*** Data listing ***

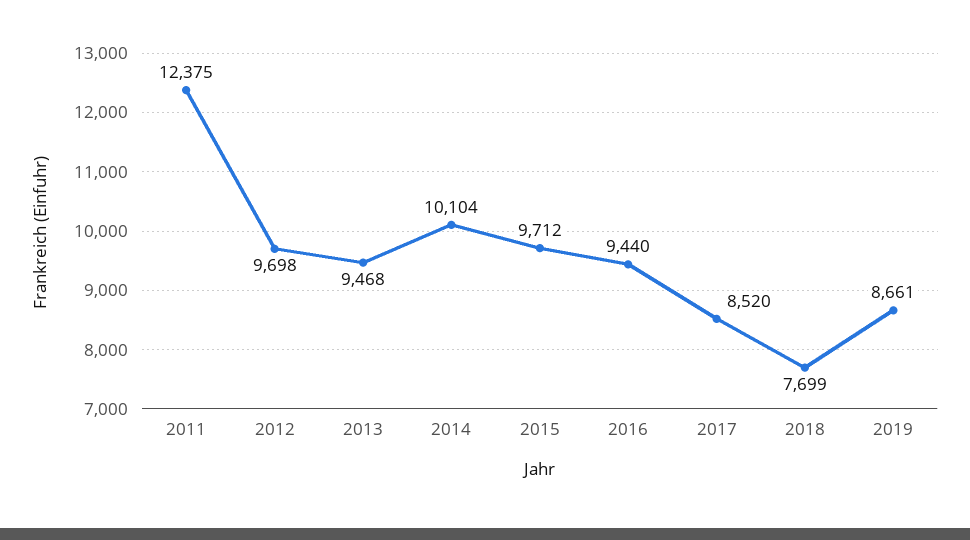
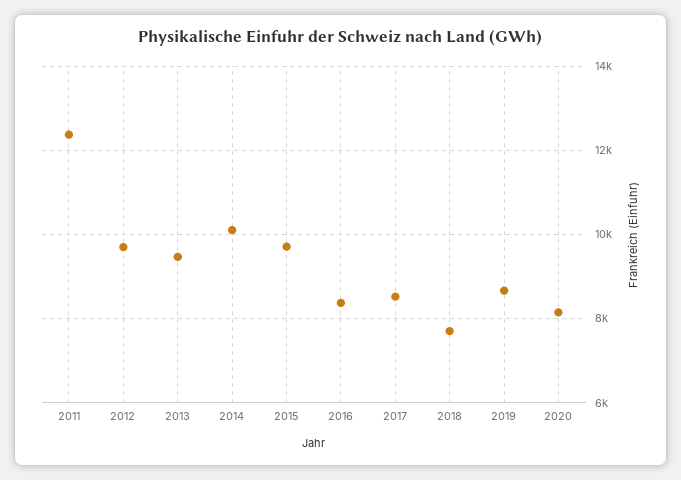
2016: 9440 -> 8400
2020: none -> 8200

*** End of Data listing ***
*** Data listing ***

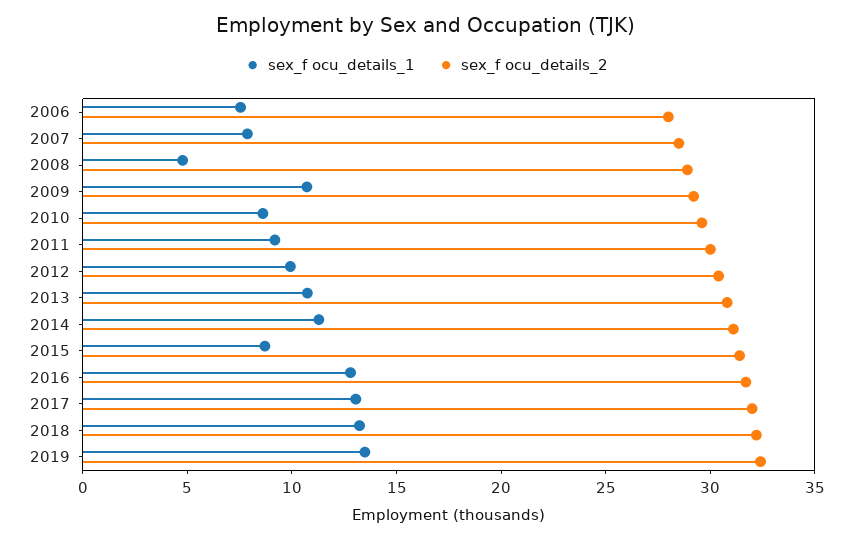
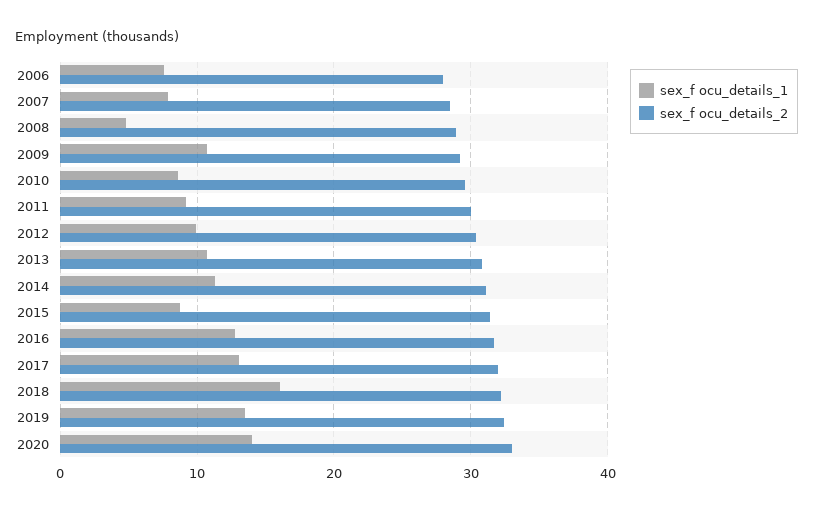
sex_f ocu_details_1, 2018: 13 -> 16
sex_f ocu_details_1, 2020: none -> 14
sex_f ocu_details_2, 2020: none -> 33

*** End of Data listing ***

Directions
Look above for the line with "sex_f ocu_details_1, 2020: none -> 14" and the line with "sex_f ocu_details_2, 2020: none -> 33". Write out those two lines and all the lines between them, exactly, and no others.

Solution to this problem
sex_f ocu_details_1, 2020: none -> 14
sex_f ocu_details_2, 2020: none -> 33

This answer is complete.